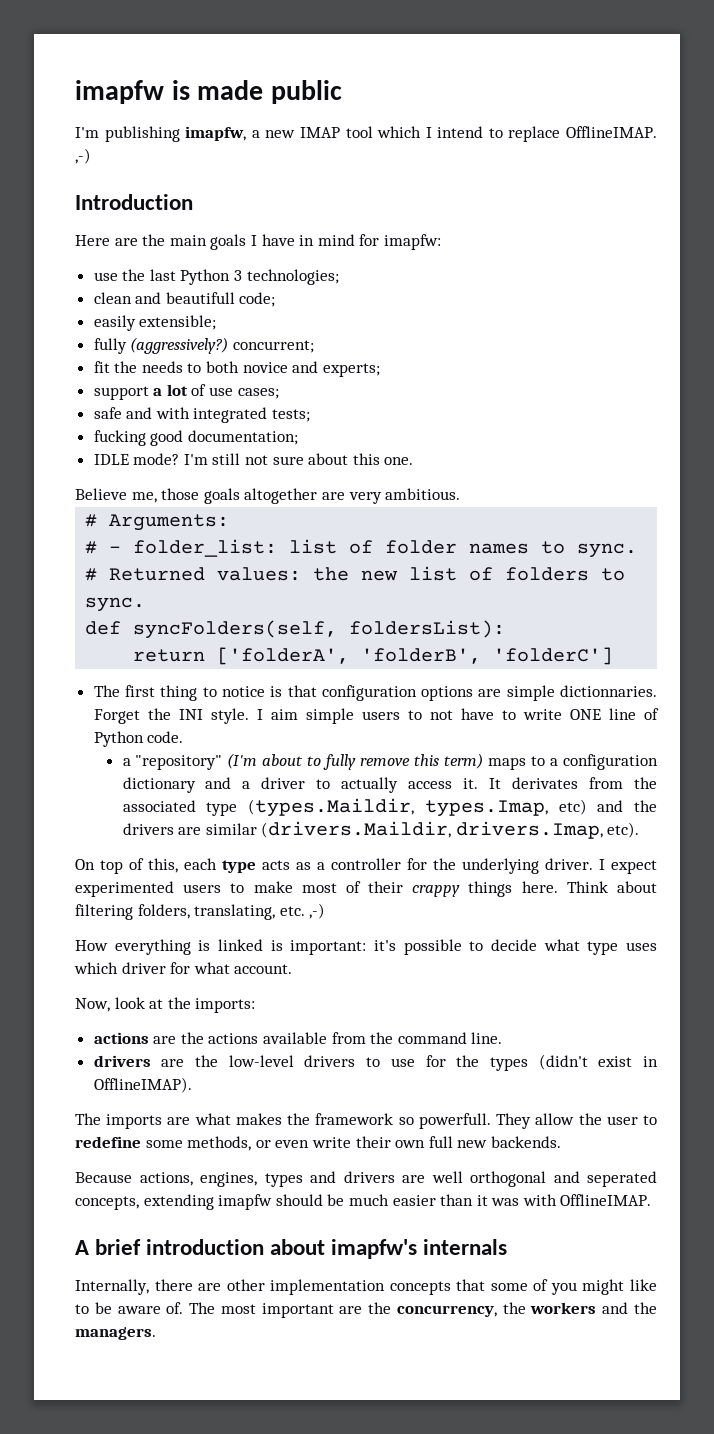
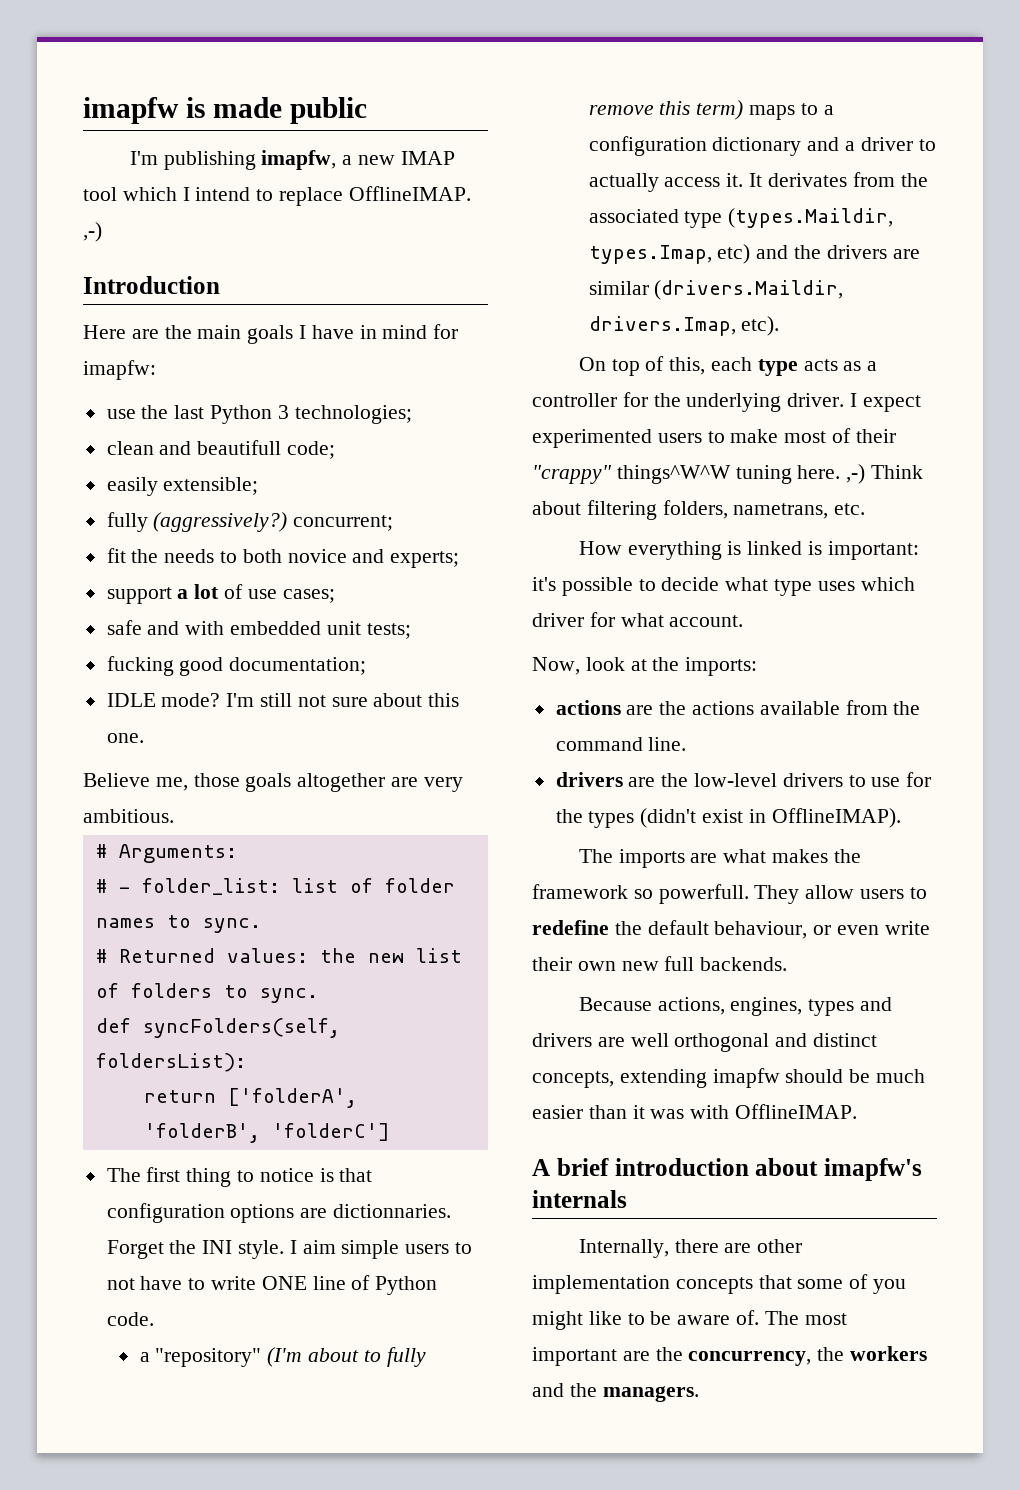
[193,407,268,423] integrated -> [230,621,361,635] embedded unit
[506,685,555,701] simple -> (328, 1213) none
[412,881,558,897] crappy things here. -> [532,464,866,484] "crappy" things^W^W tuning here. ,-)
[194,904,276,920] translating, -> [733,503,829,519] nametrans,
[309,903,326,919] ,-) -> (866, 509) none
[578,1113,657,1125] [75,1136,252,1151] the user to redefine some methods, -> [860,887,927,899] [532,920,808,939] users to redefine the default behaviour,
[428,1136,488,1148] full new -> [621,956,695,971] new full
[587,1171,657,1187] seperated -> [813,1033,878,1047] distinct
•••
**Work order**. The range runs from the line with "[412,881,558,897] crappy things" up to and including the line with "[309,903,326,919] ,-) -> (866, 509) none" in the listing above; please write out exactly those lines and nothing more.

**Response area**.
[412,881,558,897] crappy things here. -> [532,464,866,484] "crappy" things^W^W tuning here. ,-)
[194,904,276,920] translating, -> [733,503,829,519] nametrans,
[309,903,326,919] ,-) -> (866, 509) none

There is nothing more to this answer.